Frequently Asked Questions

I’m doing my best to read through all the comments, both here and around “the interwebs” (as TSA Blogger Bob would put it), and wanted to address some of the more common ones here:

Q: Can’t they just rotate you 90° and take another scan?
A: Not logistically.  Adding a second scan will double the amount of time per scan.  This might not seem like a big deal, but you’d need double the machines and double the staff to handle the traffic, increasing an $8B/year, 60,000-large agency to who knows how big.  There’s also not enough physical space at the airports to accommodate this.  Additionally, you’d be receiving twice the dose of radiation (and no matter what they say, it indeed has the potential to be harmful, not because of the amount, but because it is focused entirely on the skin), not to mention twice the false positive rate.  The false positive rate is already estimated at around 40%, and taking a second scan would increase that to 64%.  If two-thirds of people are going to need a pat-down anyway, what’s the point?  Finally, doing a profile view would require a software upgrade, especially for the ATD systems, which will take significant time to build, test, deploy, and train for.

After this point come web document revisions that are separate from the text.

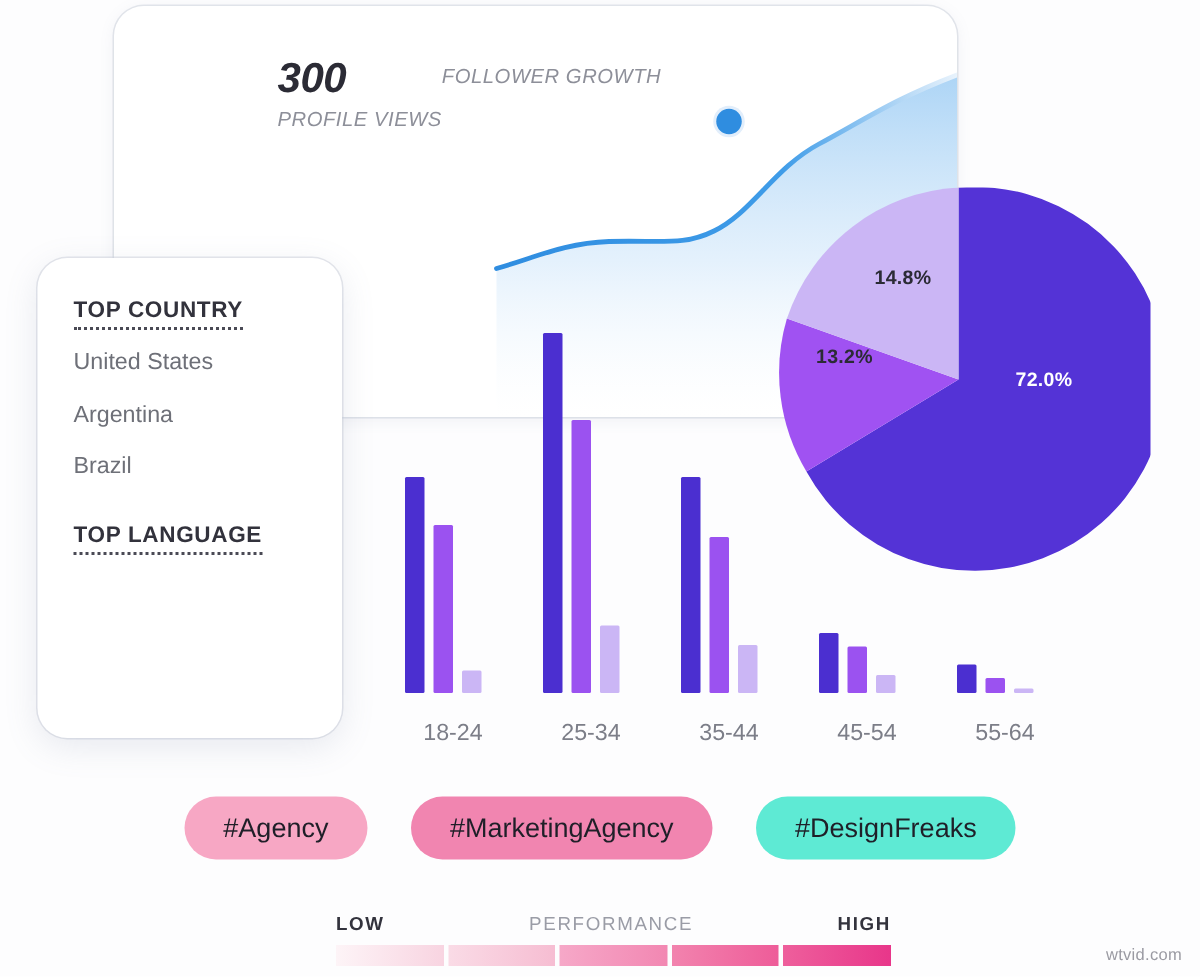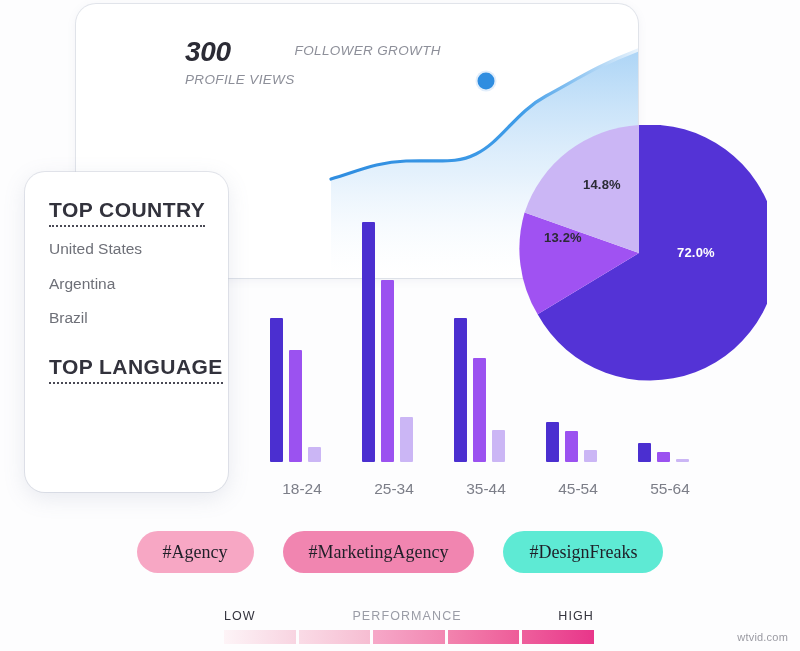--- a/index.html
+++ b/index.html
@@ -70,21 +70,21 @@
     width: 203px; height: 320px;
     background: #ffffff;
     border-radius: 20px;
     box-shadow: 0 6px 22px rgba(120,130,160,0.16),
                 0 0 0 1px rgba(205,210,220,0.5);
     z-index: 20;
     padding: 26px 0 0 0;
     box-sizing: border-box;
   }
   .info-heading {
-    font-size: 21px;
+    font-size: 15px;
     font-weight: bold;
     color: #32323c;
     letter-spacing: 0.45px;
     margin: 0 0 3px 24px;
     display: inline-block;
     border-bottom: 2px dotted #4a4a55;
     padding-bottom: 3px;
   }
   .info-list {
     margin: 11px 0 0 24px;
@@ -144,21 +144,20 @@
 
   
   .pills {
     position: absolute;
     left: 0; top: 531px;
     width: 800px;
     display: flex;
     justify-content: center;
     gap: 29px;
     z-index: 15;
-    font-family: Liberation Serif, serif;
   }
   .pill {
     border-radius: 24px;
     padding: 12px 26px;
     font-size: 18px;
     color: #1f1f28;
     white-space: nowrap;
     line-height: 1;
   }
 
@@ -171,21 +170,21 @@
   }
   .legend-labels {
     display: flex;
     justify-content: space-between;
     align-items: baseline;
     font-size: 12.5px;
     letter-spacing: 1.1px;
     margin-bottom: 7px;
   }
   .legend-end {
-    font-weight: normal;
+    font-weight: bold;
     color: #33333d;
   }
   .legend-mid {
     color: #9a9ca6;
     font-weight: normal;
   }
   .legend-bar {
     display: flex;
     gap: 3px;
     height: 14px;

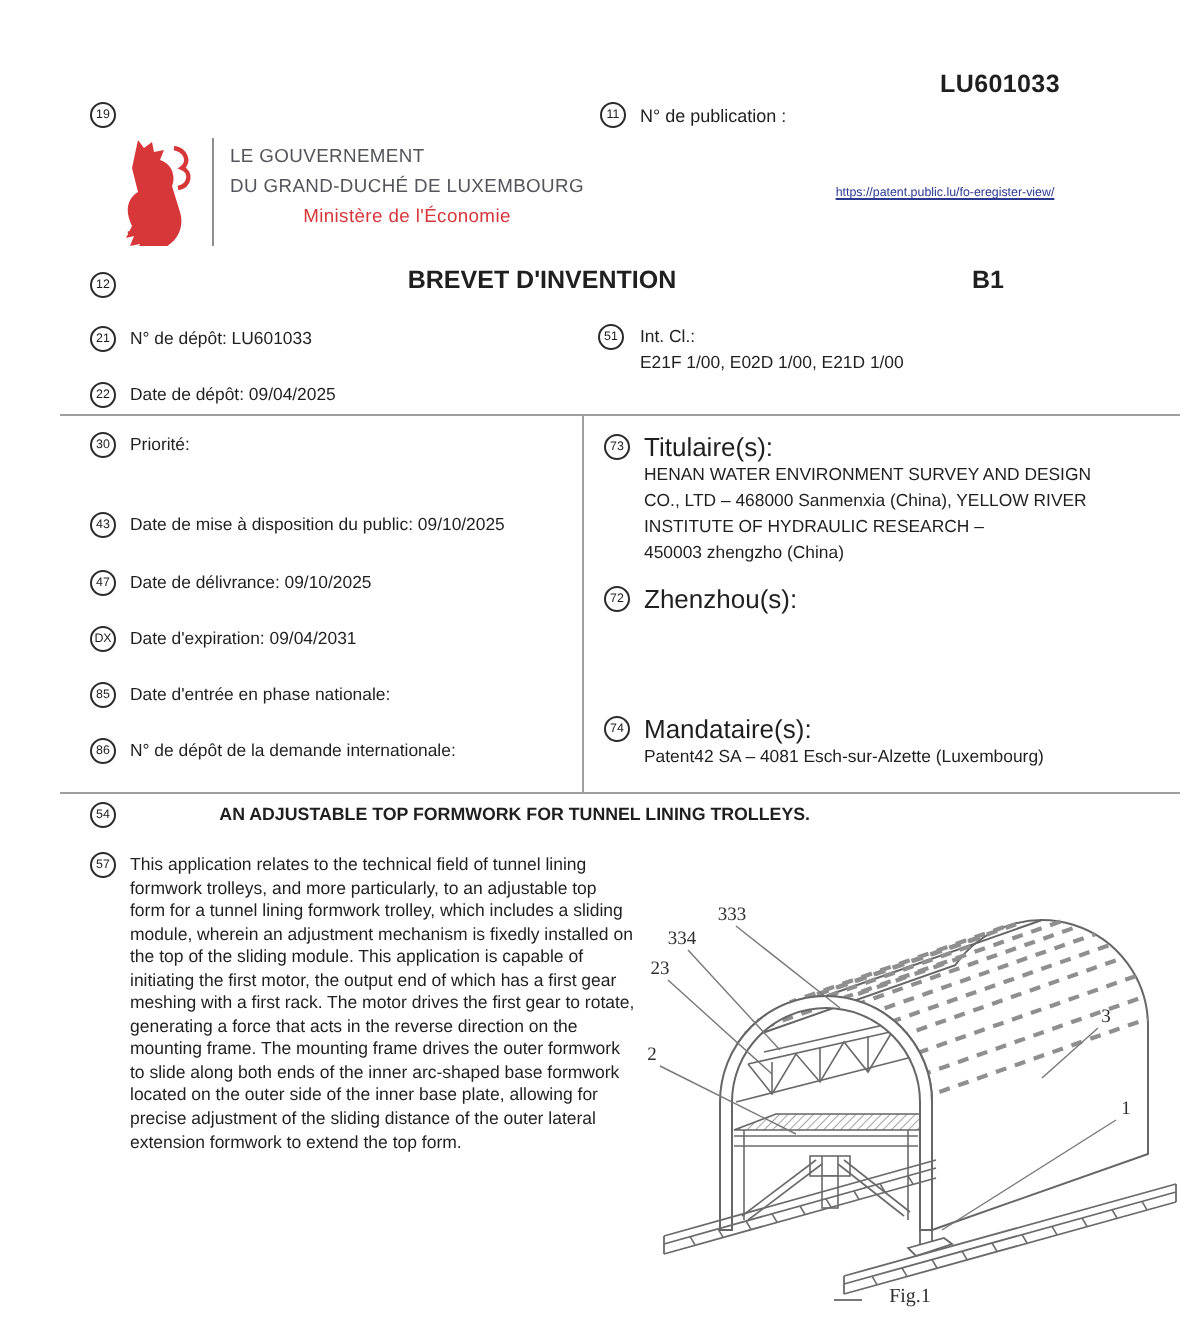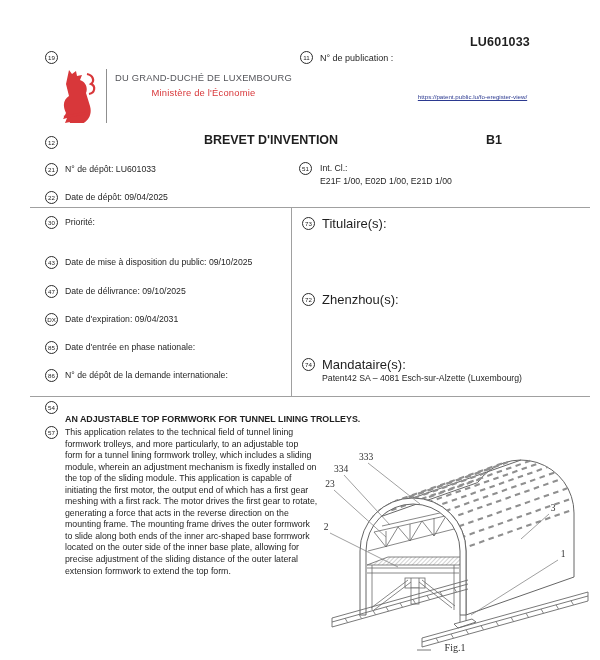--- a/index.html
+++ b/index.html
@@ -8,37 +8,38 @@
   .inid{position:absolute;width:13px;height:13px;border:1px solid #2b2b2b;border-radius:50%;
         font-size:6.2px;line-height:11.5px;text-align:center;box-sizing:border-box;color:#1c1c1c;
         background:#fff;}
   .t{position:absolute;font-size:8.7px;line-height:11.5px;color:#1f1f1f;}
   .lbl{position:absolute;font-size:13px;line-height:11.5px;color:#1f1f1f;}
   .body{position:absolute;font-size:8.7px;line-height:13px;color:#1f1f1f;white-space:pre-line;}
   .govline{font-size:9.4px;line-height:15.2px;color:#54555a;letter-spacing:0.2px;}
   .ministry{color:#d8373a;text-align:center;}
   .hline{position:absolute;left:30px;width:560px;height:0;border-top:1.2px solid #a0a0a0;}
   .vline{position:absolute;width:0;border-left:1.2px solid #a0a0a0;}
-  .bold{font-weight:bold;}
+  .bold{font-weight:bold;text-align:right;}
   a.reg{color:#2b3990;text-decoration:underline;}
 </style>
 </head>
 <body>
 
 <div class="page">
 
   <div class="inid" style="left:45px;top:51px">19</div>
 
   <svg style="position:absolute;left:54px;top:65px" width="46" height="58" viewBox="0 0 46 58">
     <path d="M15,5 l3,4 l4,-3 l1,5 l5,-1 l-2,5 c6,2 8,8 6,13 l4,13 c3,10 -4,18 -12,19 l-10,2 l2,-5 l-5,1 l2,-5 l-4,1 l3,-6 c-4,-8 -2,-14 3,-17 l-3,-12 z" fill="#d8373a"></path>
     <path d="M33,9 c6,1 8,7 4,10 c5,2 4,9 -2,10" stroke="#d8373a" fill="none" stroke-width="2.2"></path>
     <path d="M10,52 l22,-4" stroke="#d8373a" stroke-width="2.5"></path>
   </svg>
   <div class="vline" style="left:106px;top:69px;height:54px;border-left:1.5px solid #8f8f8f"></div>
   <div style="position:absolute;left:115px;top:70px">
+    <div class="govline">LE GOUVERNEMENT</div>
     <div class="govline">DU GRAND-DUCHÉ DE LUXEMBOURG</div>
     <div class="govline ministry">Ministère de l'Économie</div>
   </div>
 
   <div class="inid" style="left:300px;top:51px">11</div>
   <div class="t" style="left:320px;top:53px;font-size:9px">N° de publication :</div>
   <div class="t bold" style="left:415px;top:37px;width:115px;text-align:right;font-size:12.5px;letter-spacing:0.2px">LU601033</div>
   <a class="reg" href="#" style="position:absolute;left:385px;top:93px;width:175px;text-align:center;font-size:6.2px">https://patent.public.lu/fo-eregister-view/</a>
 
   <div class="inid" style="left:45px;top:136px">12</div>
@@ -72,30 +73,34 @@
   <div class="t" style="left:65px;top:314px;width:220px">Date d'expiration: 09/04/2031</div>
 
   <div class="inid" style="left:45px;top:341px">85</div>
   <div class="t" style="left:65px;top:342px;width:220px">Date d'entrée en phase nationale:</div>
 
   <div class="inid" style="left:45px;top:369px">86</div>
   <div class="t" style="left:65px;top:370px;width:220px">N° de dépôt de la demande internationale:</div>
 
   <div class="inid" style="left:302px;top:217px">73</div>
   <div class="lbl" style="left:322px;top:218px">Titulaire(s):</div>
+  <div class="body" style="left:322px;top:231px;width:242px">HENAN WATER ENVIRONMENT SURVEY AND DESIGN
+CO., LTD – 468000 Sanmenxia (China), YELLOW RIVER
+INSTITUTE OF HYDRAULIC RESEARCH –
+450003 zhengzho (China)</div>
 
   <div class="inid" style="left:302px;top:293px">72</div>
   <div class="lbl" style="left:322px;top:294px">Zhenzhou(s):</div>
 
   <div class="inid" style="left:302px;top:358px">74</div>
   <div class="lbl" style="left:322px;top:359px">Mandataire(s):</div>
   <div class="body" style="left:322px;top:372px;width:242px">Patent42 SA – 4081 Esch-sur-Alzette (Luxembourg)</div>
 
   <div class="inid" style="left:45px;top:401px">54</div>
-  <div class="t bold" style="left:65px;top:414px;width:340px;font-size:8.9px">AN ADJUSTABLE TOP FORMWORK FOR TUNNEL LINING TROLLEYS.</div>
+  <div class="t bold" style="left:65px;top:402px;width:340px;font-size:8.9px">AN ADJUSTABLE TOP FORMWORK FOR TUNNEL LINING TROLLEYS.</div>
 
   <div class="inid" style="left:45px;top:426px">57</div>
   <div class="t" style="left:65px;top:427px;width:253px;font-size:8.75px;line-height:11.55px">This application relates to the technical field of tunnel lining formwork trolleys, and more particularly, to an adjustable top form for a tunnel lining formwork trolley, which includes a sliding module, wherein an adjustment mechanism is fixedly installed on the top of the sliding module. This application is capable of initiating the first motor, the output end of which has a first gear meshing with a first rack. The motor drives the first gear to rotate, generating a force that acts in the reverse direction on the mounting frame. The mounting frame drives the outer formwork to slide along both ends of the inner arc-shaped base formwork located on the outer side of the inner base plate, allowing for precise adjustment of the sliding distance of the outer lateral extension formwork to extend the top form.</div>
 
   <svg style="position:absolute;left:308px;top:418px" width="285" height="240" viewBox="0 0 285 240">
     <defs>
       <pattern id="hatch" patternUnits="userSpaceOnUse" width="3" height="3" patternTransform="rotate(45)">
         <line x1="0" y1="0" x2="0" y2="3" stroke="#7a7a7a" stroke-width="0.7"></line>
       </pattern>
       <clipPath id="opening">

Q. Would it work with the new scanners with the “stick figure” images?  Don’t they swivel around your body and create a 3-D image?
A. The video shows me going through BOTH the older Rapiscan backscatter x-rays (at FLL) as well as the brand new L-3 Provision millimeter wave scanners with Automated Threat Detection (“stick figure technology,” at CLE).  This exploit works with ALL scanners the TSA currently has.  The L-3 scanners simulate a 3-D image, but do not image you from all sides, and thus the (non-)threat item does not make it into the simulation.  This is additionally aided by the pose the TSA has you adopt.  With arms above your head, a the sides of a button down shirt will actually be pulled away from your body if you’re of average or thin build.  The farther the object is from your body, the less likely a front/back image is to catch it contrasting against your body.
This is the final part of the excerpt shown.